Зеркальное отражение
тоже казалось двойником. Если нечаянно увидишь свое изображение в зеркале, особенно наедине, и тем более ночною порою, — разве не охватывает чувство тайны, смущение, робость? А если ночью приходится долго видеть себя в зеркале, разве не переходит робость в ужас, в непреодолимую неспособность заниматься перед зеркалом? Двойник зеркальный повторяет меня; но он только притворяется пассивным моим отражением, мне тождественным, а в известный момент вдруг усмехнется, сделает гримасу и станет самостоятельным, сбросив личину подражательности. Кажется естественным, а таково ли на деле — большой вопрос: это-то и страшно. А разве все мы не знаем физического объяснения, почему происходит зеркальное отражение?
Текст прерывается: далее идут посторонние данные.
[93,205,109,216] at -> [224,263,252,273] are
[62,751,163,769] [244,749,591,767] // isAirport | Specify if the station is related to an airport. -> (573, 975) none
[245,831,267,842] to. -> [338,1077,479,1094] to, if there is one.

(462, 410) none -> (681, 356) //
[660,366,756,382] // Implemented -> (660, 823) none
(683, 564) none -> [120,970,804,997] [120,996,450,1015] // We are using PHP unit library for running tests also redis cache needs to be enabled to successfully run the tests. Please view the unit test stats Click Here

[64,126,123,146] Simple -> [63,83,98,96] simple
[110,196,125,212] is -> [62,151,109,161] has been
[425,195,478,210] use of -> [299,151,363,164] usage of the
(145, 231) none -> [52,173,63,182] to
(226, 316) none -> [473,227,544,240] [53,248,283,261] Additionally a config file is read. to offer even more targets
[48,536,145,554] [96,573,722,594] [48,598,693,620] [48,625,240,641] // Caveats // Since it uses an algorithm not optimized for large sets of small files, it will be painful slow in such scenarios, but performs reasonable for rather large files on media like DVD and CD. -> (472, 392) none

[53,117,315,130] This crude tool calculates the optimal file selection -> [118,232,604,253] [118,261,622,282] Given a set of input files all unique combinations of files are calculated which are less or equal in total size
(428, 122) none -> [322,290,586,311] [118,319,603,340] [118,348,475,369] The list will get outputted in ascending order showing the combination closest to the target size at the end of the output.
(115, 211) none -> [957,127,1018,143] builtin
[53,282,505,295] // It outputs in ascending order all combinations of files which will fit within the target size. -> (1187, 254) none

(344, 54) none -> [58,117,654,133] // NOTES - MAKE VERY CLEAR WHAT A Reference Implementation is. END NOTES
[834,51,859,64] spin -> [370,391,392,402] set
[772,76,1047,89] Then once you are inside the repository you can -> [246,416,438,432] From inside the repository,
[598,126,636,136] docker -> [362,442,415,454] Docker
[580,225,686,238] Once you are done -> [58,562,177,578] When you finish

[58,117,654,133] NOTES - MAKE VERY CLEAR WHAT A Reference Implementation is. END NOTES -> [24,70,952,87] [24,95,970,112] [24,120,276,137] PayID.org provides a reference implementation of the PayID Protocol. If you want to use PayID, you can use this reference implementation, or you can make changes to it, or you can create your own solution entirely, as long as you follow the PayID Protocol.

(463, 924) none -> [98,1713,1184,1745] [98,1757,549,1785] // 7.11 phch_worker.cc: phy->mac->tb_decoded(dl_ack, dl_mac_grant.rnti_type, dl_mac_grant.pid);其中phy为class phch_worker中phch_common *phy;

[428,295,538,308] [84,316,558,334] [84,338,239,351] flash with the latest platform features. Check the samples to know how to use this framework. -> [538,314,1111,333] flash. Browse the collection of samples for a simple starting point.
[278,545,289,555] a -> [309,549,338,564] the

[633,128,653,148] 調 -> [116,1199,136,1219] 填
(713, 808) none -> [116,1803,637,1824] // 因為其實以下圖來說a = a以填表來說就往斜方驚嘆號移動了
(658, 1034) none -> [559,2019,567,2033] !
Разве мы не слыхивали об отражении света? У Суворова боязнь зеркал доходила до полного неперенесения вида зеркальной поверхности, до судорог, и в помещениях, им занятых, все зеркала должны были быть завешаны. И не без причины это ожидание, что личина физичности в любой момент может быть вот скинута: ведь в гаданиях с зеркалом так и получается — вместо отражения появляются другие образы, и мистический трепет переходит в подлинный ужас. Не есть ли и всегда боязнь зеркал, чувство таинственности зеркал, полусознательная мысль о явной мистичности зеркала в гадании? И не это ли предчувствие, а также и прямое знание сделали зеркало у китайцев священным предметом?Гофман описывает фокус предсказаний, исходивших из стеклянного шара, который висел в пустой комнате. Предсказания же давались девушкою-сомнамбулой, с передачей звука ее голоса этому шару посредством труб. Получался как будто фокус, но это было гораздо более фокуса. И вот, как бы в предисловие к описанию такого фокуса, Гофман пишет разговор:
«…Людей более удовлетворяет смертельный ужас, чем естественное объяснение
того, что кажется им призрачным; им мало этого мира, они хотят видеть еще кое-что из другого мира, не требующего тела для того, чтобы быть открытым. Я не могу понять, мейстер, вашего странного вкуса к подобным штукам, — сказал Крейслер. — Вы приготовляете чудесное из разных острых снадобьев, как какой-то повар, и воображаете, что люди, фантазия которых сделалась так же плоска, как желудок у слизняков, будут раздражаться такими вещами. Нет ничего неприятнее того, когда после таких проклятых фокусов, раздирающих человеку сердце, вдруг оказывается, что все это произошло естественным образом.— Естественным! — воскликнул мейстер Абрагам. — Как человек изрядного ума, вы должны признавать, что ничто в мире не происходит естественно
, да, ничего! Или вы думаете, уважаемый капельмейстер, что если нам удается данными средствами произвести известное, определенное действие, то для нас будут ясны причины действия, проистекающие из тайн природы? Вы когда-то относились с бóльшим уважением к моим фокусам, хотя никогда не видали самого лучшего из них, перла всех моих фокусов… (вышеозначенной невидимой девушки-предсказательницы). Именно этот фокус более всех других мог бы вам доказать, что простейшие вещи, легко поддающиеся механике, часто соприкасаются с самыми таинственными чудесами природы и могут производить нечто, остающееся необъясненным в самом простом смысле слова».Так вот, и для меня фокус был почти чудом, явлением пограничным между «здесь» и «там», между «посюсторонним» и «потусторонним»; это — зыблющееся явление, неустойчивое, обманно-скользящее, никогда не фиксируемое точно, дразнящее ум, бегущее точного о нем высказывания, воистину ни «да», ни «нет».